- [Web page revision data]
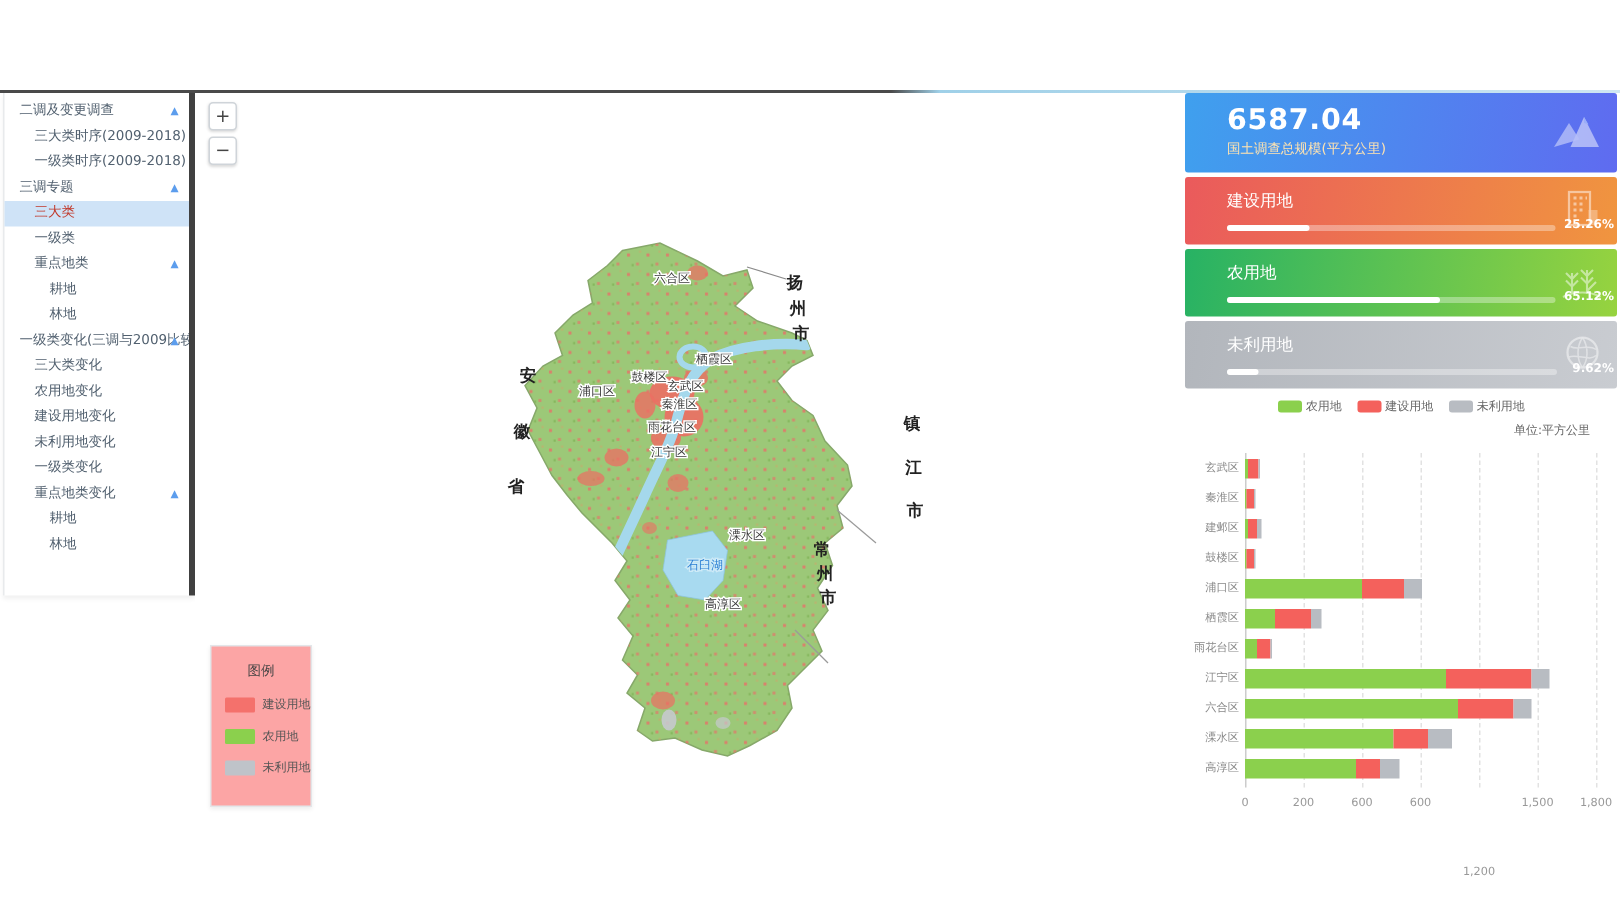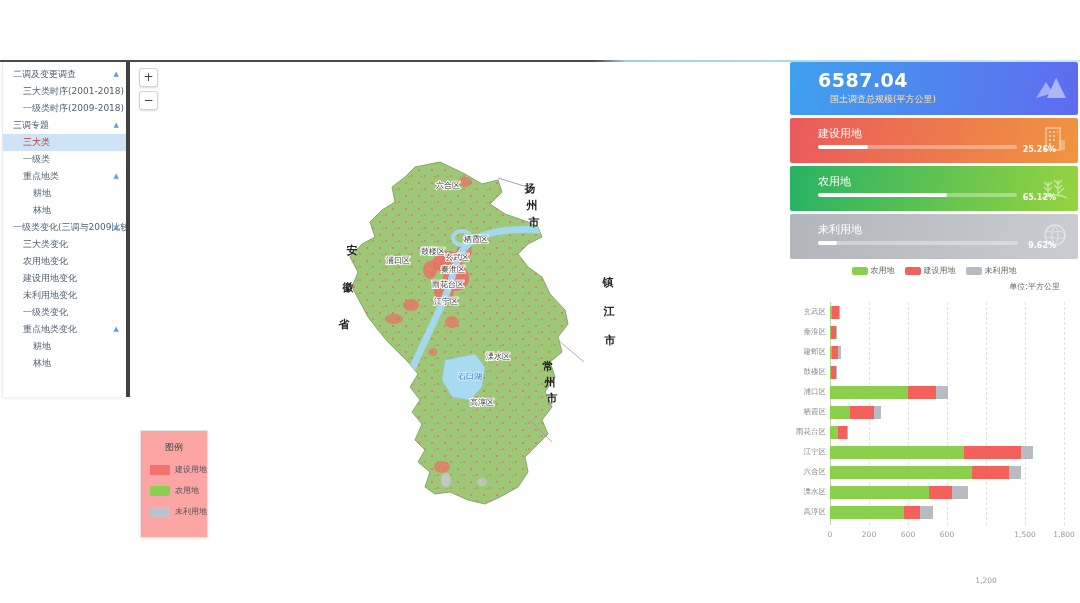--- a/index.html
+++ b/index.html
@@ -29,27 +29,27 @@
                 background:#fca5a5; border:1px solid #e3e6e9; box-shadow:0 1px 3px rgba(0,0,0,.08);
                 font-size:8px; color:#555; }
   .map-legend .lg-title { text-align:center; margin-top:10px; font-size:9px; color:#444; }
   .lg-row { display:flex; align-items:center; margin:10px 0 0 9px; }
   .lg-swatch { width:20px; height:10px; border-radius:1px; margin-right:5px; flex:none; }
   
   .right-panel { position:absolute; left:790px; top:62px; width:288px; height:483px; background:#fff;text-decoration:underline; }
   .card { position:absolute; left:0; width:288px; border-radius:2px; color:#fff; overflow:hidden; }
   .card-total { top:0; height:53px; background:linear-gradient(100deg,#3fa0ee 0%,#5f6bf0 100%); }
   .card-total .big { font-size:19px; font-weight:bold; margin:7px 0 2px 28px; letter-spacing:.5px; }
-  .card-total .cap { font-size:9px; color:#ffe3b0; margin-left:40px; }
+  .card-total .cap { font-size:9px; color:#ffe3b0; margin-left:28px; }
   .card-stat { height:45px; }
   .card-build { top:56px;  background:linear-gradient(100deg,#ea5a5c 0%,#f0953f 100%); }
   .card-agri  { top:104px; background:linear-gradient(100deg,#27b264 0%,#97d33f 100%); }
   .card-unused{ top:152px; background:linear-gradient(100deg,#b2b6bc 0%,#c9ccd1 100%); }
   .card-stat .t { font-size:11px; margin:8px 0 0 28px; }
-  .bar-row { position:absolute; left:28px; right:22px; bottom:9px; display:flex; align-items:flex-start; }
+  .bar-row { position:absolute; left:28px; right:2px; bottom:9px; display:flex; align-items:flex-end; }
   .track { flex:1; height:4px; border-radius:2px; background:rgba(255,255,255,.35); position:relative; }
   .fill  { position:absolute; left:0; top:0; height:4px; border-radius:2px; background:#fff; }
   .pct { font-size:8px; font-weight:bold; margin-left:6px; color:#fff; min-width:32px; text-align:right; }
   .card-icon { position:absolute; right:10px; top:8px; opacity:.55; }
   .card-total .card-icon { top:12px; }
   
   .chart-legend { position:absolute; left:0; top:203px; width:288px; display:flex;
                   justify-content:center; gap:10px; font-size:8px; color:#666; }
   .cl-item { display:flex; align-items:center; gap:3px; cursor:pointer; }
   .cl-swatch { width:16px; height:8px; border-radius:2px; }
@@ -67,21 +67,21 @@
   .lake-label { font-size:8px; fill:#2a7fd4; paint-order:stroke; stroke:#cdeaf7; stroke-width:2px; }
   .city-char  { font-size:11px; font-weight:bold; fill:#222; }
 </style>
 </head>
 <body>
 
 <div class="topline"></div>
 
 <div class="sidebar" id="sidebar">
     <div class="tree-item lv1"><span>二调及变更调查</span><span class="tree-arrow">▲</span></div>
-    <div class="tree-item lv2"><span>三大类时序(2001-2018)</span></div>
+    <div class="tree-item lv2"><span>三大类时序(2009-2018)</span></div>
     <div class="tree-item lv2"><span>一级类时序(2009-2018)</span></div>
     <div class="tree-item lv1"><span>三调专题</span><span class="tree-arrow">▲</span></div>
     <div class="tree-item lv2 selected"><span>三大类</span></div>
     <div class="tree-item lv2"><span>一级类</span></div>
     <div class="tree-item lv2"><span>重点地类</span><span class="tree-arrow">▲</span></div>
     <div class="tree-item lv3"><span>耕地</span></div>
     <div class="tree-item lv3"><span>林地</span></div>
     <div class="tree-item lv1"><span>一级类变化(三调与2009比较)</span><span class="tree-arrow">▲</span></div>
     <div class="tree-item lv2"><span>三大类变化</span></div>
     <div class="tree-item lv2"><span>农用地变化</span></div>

...

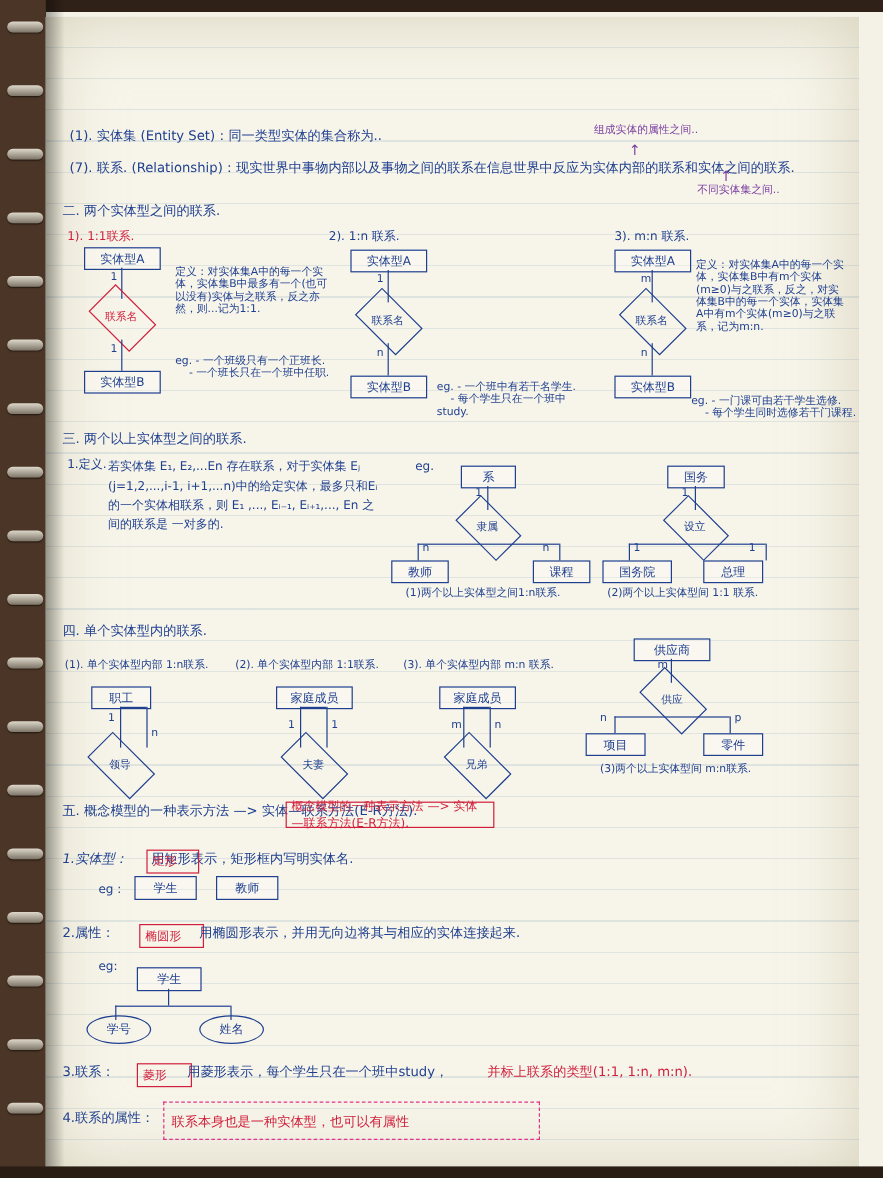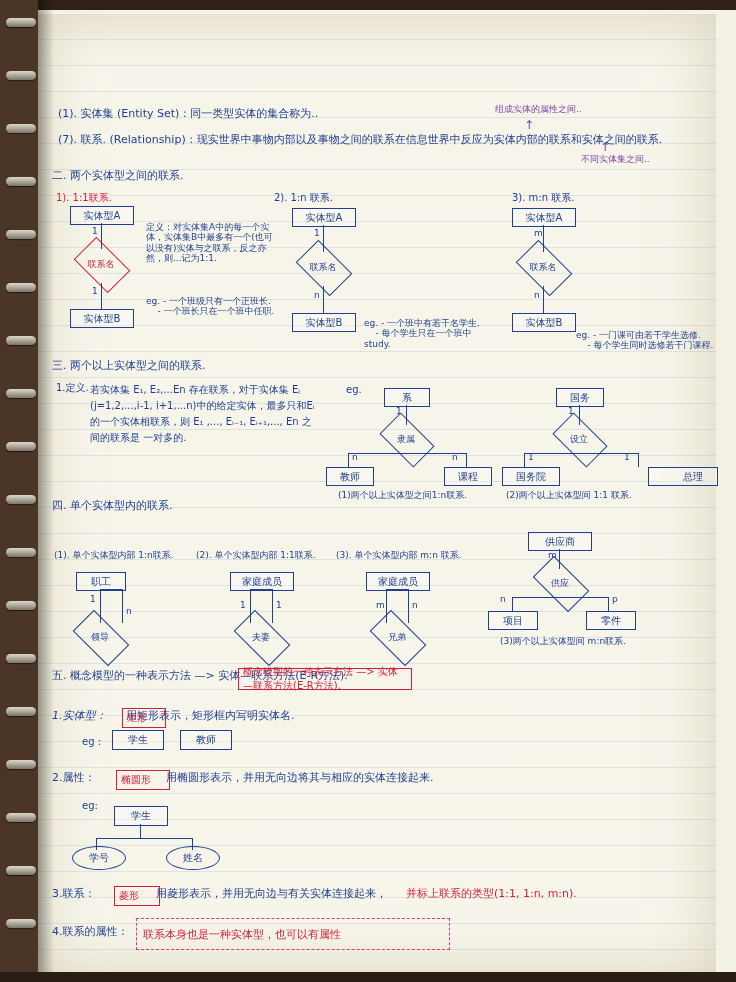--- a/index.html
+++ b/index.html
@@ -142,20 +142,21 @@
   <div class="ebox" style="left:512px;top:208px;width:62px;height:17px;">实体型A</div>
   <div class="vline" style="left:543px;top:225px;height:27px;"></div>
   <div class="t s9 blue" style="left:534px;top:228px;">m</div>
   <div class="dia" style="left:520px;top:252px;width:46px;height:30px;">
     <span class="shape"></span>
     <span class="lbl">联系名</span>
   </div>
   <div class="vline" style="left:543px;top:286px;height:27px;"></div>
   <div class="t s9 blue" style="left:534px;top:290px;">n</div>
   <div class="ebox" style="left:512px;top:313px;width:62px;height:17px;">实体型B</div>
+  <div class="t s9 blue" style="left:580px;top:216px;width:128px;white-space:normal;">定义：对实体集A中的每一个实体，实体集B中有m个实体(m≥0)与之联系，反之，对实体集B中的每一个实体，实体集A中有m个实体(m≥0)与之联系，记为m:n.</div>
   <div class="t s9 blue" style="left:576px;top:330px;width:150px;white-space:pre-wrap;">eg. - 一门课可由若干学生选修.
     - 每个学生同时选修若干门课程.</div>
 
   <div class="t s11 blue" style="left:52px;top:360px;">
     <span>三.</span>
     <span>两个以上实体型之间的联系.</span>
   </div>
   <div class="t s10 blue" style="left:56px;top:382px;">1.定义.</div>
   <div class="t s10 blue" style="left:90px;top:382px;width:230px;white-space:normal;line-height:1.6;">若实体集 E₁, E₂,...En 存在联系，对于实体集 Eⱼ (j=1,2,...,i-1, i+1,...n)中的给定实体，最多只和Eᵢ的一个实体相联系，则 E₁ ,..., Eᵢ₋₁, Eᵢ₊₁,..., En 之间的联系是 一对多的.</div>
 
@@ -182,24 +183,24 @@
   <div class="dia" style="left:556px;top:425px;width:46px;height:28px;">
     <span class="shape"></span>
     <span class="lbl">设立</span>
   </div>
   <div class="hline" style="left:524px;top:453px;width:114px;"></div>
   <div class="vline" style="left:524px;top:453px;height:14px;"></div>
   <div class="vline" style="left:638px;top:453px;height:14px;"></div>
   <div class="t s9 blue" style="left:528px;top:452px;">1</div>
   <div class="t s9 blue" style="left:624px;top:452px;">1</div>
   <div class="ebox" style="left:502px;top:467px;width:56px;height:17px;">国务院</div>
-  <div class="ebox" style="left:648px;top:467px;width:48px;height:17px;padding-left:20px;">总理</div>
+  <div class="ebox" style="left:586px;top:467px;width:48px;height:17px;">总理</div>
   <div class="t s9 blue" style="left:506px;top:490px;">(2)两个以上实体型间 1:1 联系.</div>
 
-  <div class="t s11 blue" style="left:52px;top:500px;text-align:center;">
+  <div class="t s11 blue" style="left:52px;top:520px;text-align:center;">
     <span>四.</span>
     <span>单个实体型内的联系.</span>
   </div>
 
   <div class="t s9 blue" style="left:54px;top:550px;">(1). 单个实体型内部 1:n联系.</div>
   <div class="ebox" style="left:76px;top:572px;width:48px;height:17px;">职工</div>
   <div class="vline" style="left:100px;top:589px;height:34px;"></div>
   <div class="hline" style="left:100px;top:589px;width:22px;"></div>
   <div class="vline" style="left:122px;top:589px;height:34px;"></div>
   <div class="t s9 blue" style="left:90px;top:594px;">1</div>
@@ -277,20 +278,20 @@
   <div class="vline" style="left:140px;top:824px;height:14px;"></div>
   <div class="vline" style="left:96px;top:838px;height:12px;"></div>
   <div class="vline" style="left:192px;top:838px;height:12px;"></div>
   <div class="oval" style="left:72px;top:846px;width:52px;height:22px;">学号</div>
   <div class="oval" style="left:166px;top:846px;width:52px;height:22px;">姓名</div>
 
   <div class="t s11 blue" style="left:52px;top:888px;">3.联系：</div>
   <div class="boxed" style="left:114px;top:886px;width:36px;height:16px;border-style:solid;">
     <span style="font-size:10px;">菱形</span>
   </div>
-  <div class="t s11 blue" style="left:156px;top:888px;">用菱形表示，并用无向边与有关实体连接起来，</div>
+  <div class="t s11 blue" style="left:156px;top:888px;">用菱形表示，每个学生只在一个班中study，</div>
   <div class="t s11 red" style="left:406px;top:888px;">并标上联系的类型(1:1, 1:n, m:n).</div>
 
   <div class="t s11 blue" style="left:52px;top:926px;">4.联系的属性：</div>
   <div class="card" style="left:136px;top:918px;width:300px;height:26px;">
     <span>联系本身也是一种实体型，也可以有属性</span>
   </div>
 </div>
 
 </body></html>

- [The problem] Look through the entries above and find each line where the word "fill" occurs; copy those lines.

- [Written solution]
   .fill  { position:absolute; left:0; top:0; height:4px; border-radius:2px; background:#fff; }
   .lake-label { font-size:8px; fill:#2a7fd4; paint-order:stroke; stroke:#cdeaf7; stroke-width:2px; }
   .city-char  { font-size:11px; font-weight:bold; fill:#222; }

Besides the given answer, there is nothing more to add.